Generic Bootstrap and Permutation methods API

ccrvam.checkerboard.genstatsim

Module Contents

Classes

CustomBootstrapResult

Container for bootstrap simulation (including confidence intervals) results with statistical visualization capabilities.

CustomPermutationResult

Container for permutation simulation (including test) results with statistical visualization capabilities.

SubsetCCRAMResult

Container for subset (S)CCRAM analysis results.

BestSubsetCCRAMResult

Container for best subset (S)CCRAM analysis results.

Functions

_process_bootstrap_batch

Helper function for parallel bootstrap processing.

bootstrap_ccram

Perform bootstrap simulation and confidence intervals for (S)CCRAM.

_process_prediction_batch

Helper function for parallel prediction processing.

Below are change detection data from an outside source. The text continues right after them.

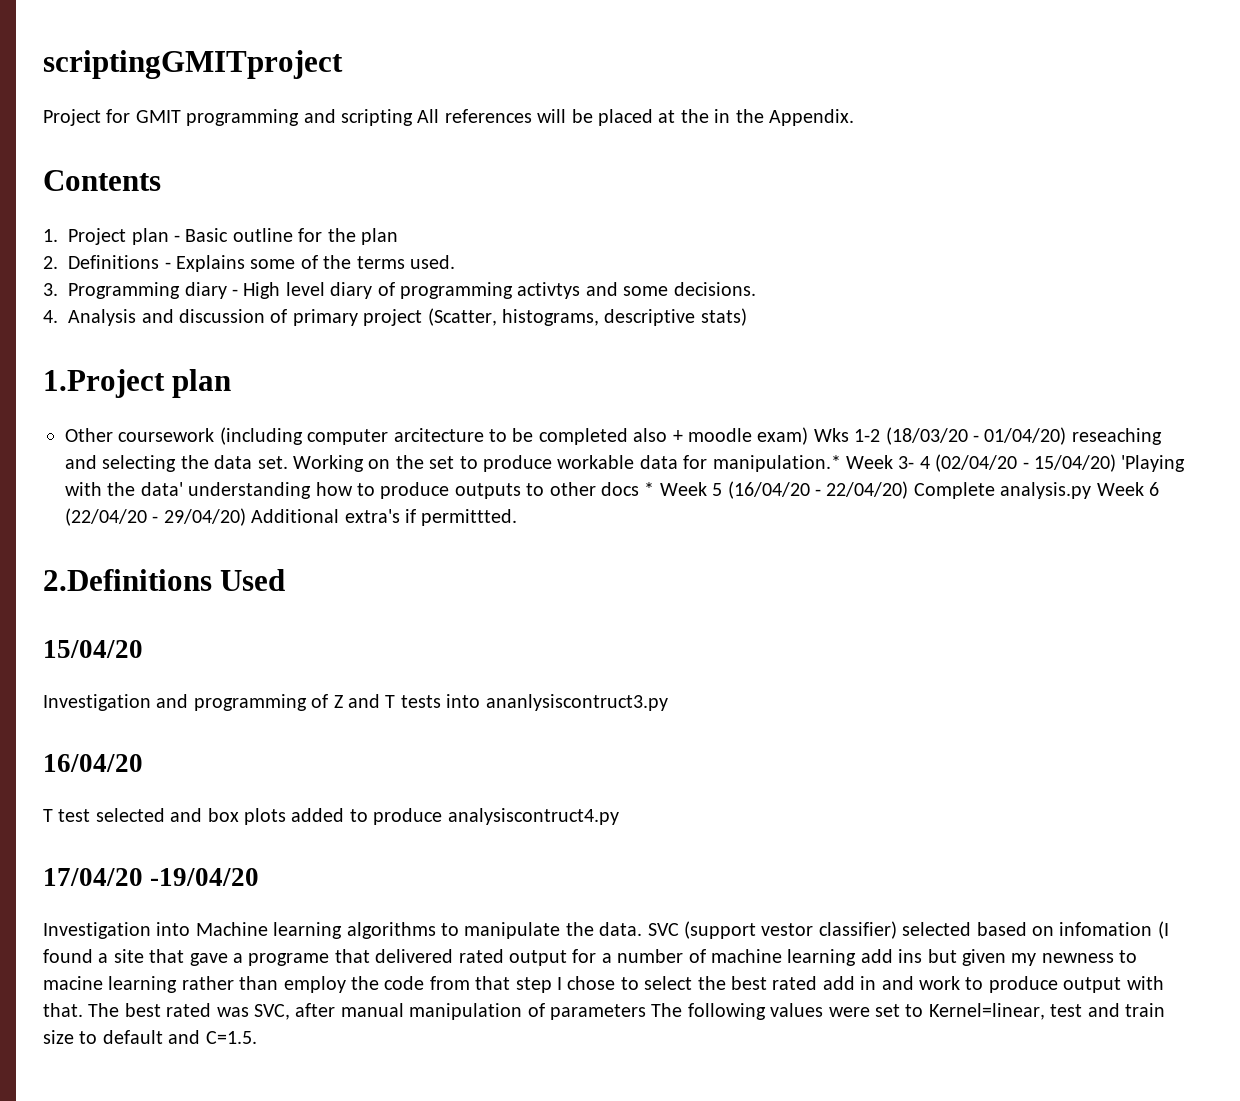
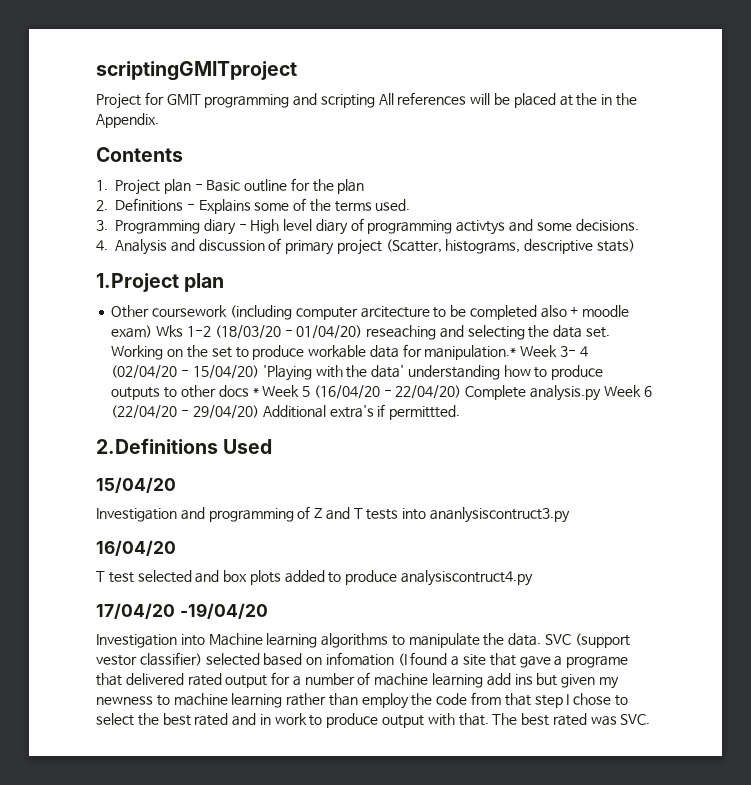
[43,976,103,990] macine -> [173,693,228,706] machine
[822,976,914,990] add in and -> [232,713,271,726] and in
[254,1003,1165,1020] [43,1030,257,1044] SVC, after manual manipulation of parameters The following values were set to Kernel=linear, test and train size to default and C=1.5. -> [620,714,651,725] SVC.

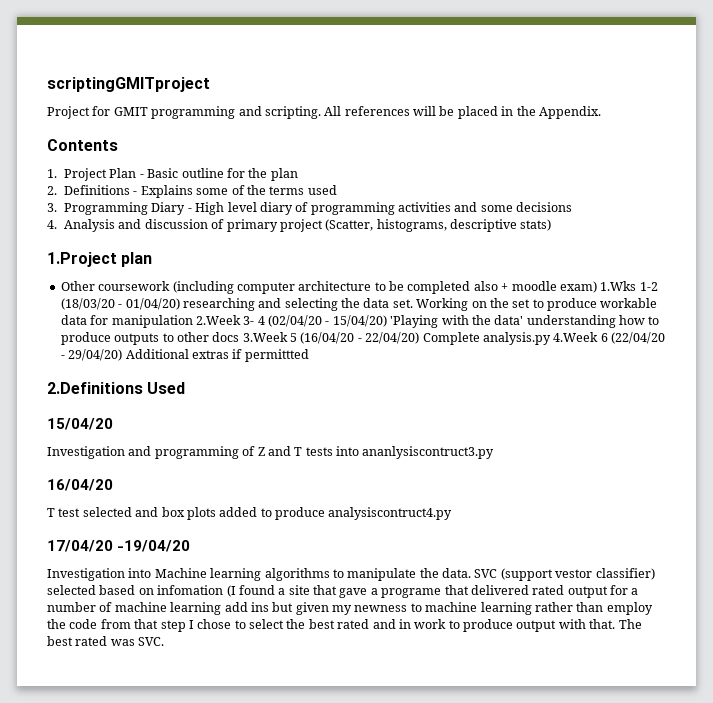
[320,94,375,108] scripting -> [264,106,321,119] scripting.
[559,93,598,106] at the -> (498, 112) none
[163,179,191,194] plan -> [109,168,137,178] Plan
[375,199,411,211] used. -> [307,185,337,195] used
[203,219,236,235] diary -> [151,202,186,215] Diary
[456,220,506,235] activtys -> [398,202,452,212] activities
[575,219,639,231] decisions. -> [516,202,573,212] decisions
[360,306,430,318] arcitecture -> [298,281,372,291] architecture
[156,325,184,337] Wks -> [600,281,637,291] 1.Wks
[366,325,437,340] reseaching -> [182,298,255,311] researching
[424,345,558,360] manipulation.* Week -> [111,315,241,328] manipulation 2.Week
[252,385,300,397] * Week -> [242,332,288,342] 3.Week
[603,385,641,397] Week -> [553,332,599,342] 4.Week
[329,404,461,420] extra's if permittted. -> [191,349,309,362] extras if permittted

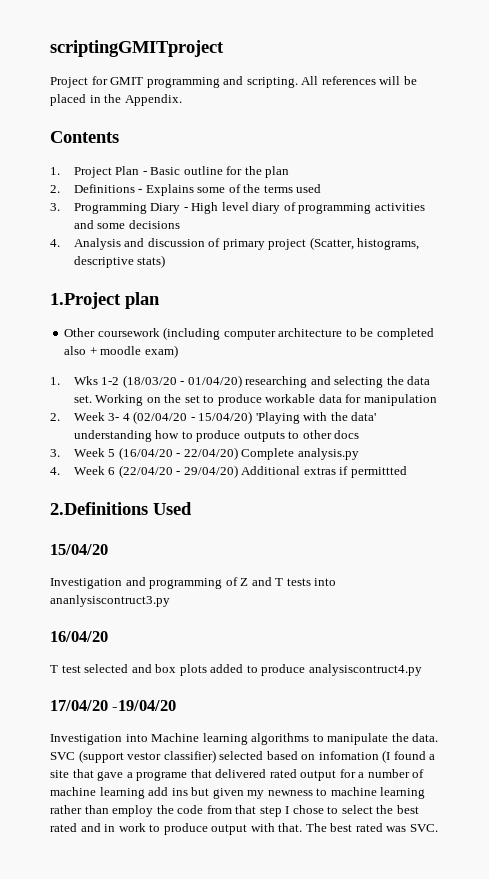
[600,281,637,291] 1.Wks -> [50,376,98,385] // 1. Wks
[195,315,241,325] 2.Week -> [50,412,105,421] // 2. Week
[242,332,288,342] 3.Week -> [50,448,105,457] // 3. Week
[553,332,599,342] 4.Week -> [50,466,105,475] // 4. Week

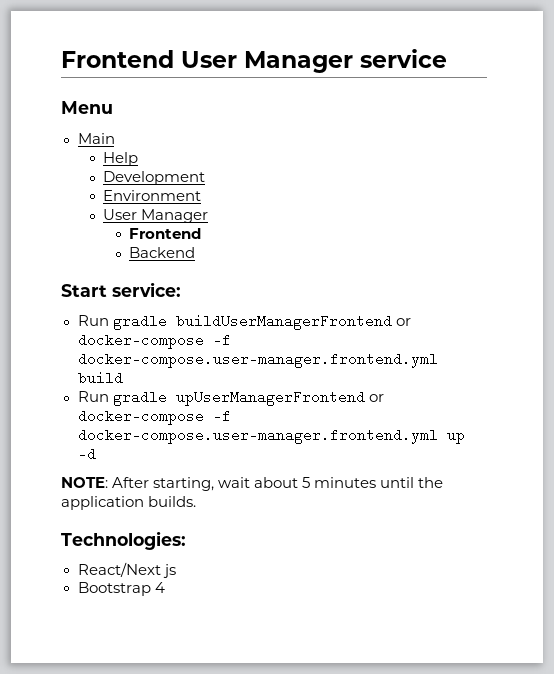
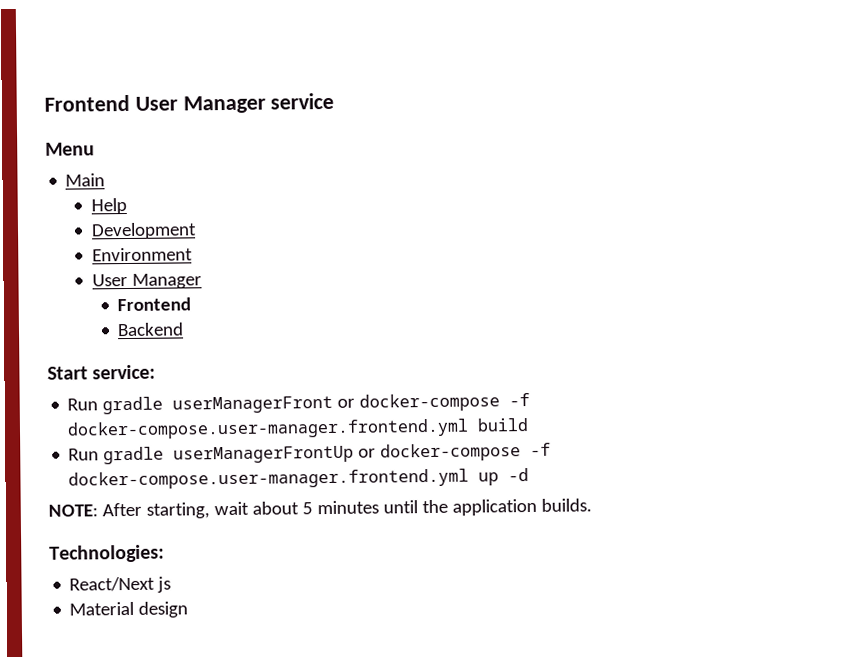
[175,314,392,330] buildUserManagerFrontend -> [172,395,334,414] userManagerFront
[175,390,365,406] upUserManagerFrontend -> [173,445,355,464] userManagerFrontUp
[77,582,165,596] Bootstrap 4 -> [69,601,189,618] Material design

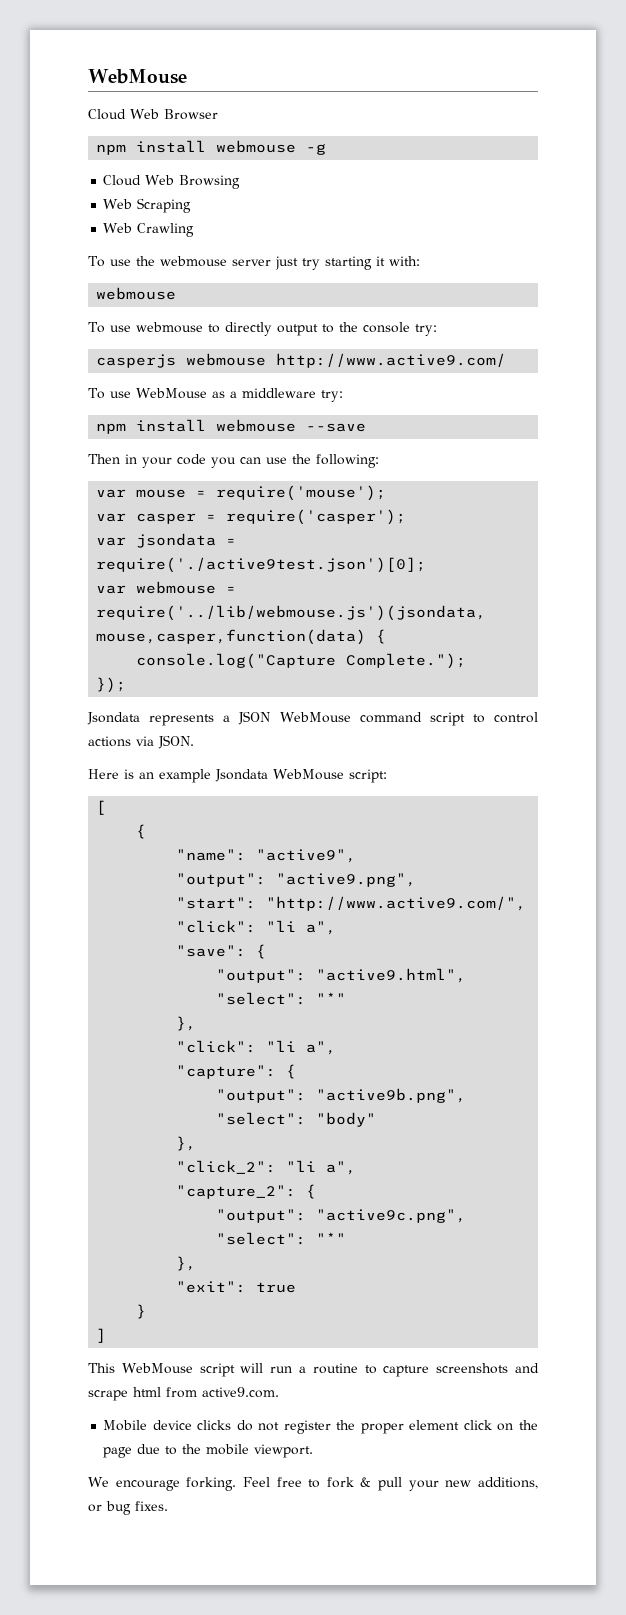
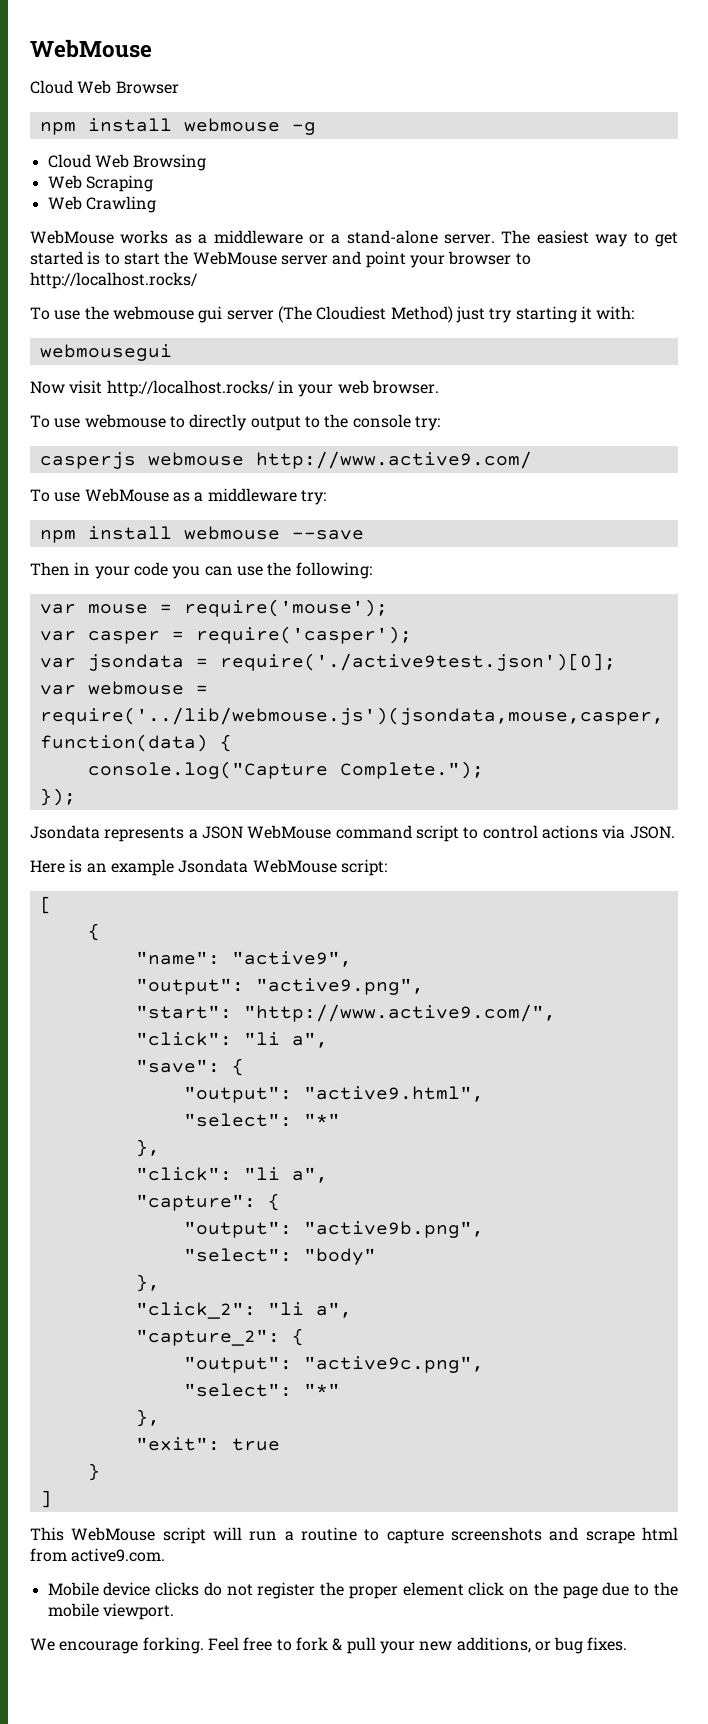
(195, 230) none -> [30,230,678,247] [30,251,531,268] [30,272,198,289] // WebMouse works as a middleware or a stand-alone server. The easiest way to get started is to start the WebMouse server and point your browser to http://localhost.rocks/
[231,259,271,266] server -> [198,306,453,323] gui server (The Cloudiest Method)
[96,287,177,300] webmouse -> [39,344,172,361] [30,380,439,397] webmousegui // Now visit http://localhost.rocks/ in your web browser.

bootstrap_predict_ccr_summary

Compute bootstrap prediction matrix showing percentage predictions for each combination of predictor values in CCR analysis.

save_predictions

Save prediction results generated by bootstrap_predict_ccr_summary() to a file.

_process_permutation_batch

Helper function for parallel permutation test processing.

permutation_test_ccram

Perform permutation simulation and test for (S)CCRAM.

_format_tuple_display

Format a tuple as a string without trailing comma for single elements.

all_subsets_ccram

Calculate (S)CCRAM for all possible predictor subsets.

best_subset_ccram

Find the optimal predictor subset with the highest (S)CCRAM value.

API

class ccrvam.checkerboard.genstatsim.CustomBootstrapResult[source]

Container for bootstrap simulation (including confidence intervals) results with statistical visualization capabilities.

Input Arguments

  • metric_name : Name of the metric being bootstrapped

  • observed_value : Original observed value of the metric

  • confidence_interval : Lower and upper bounds for the bootstrap confidence interval

  • bootstrap_distribution : Array of bootstrapped values of the metric

  • standard_error : Standard error of the bootstrap distribution

  • bootstrap_tables : Array of bootstrapped contingency tables (optional)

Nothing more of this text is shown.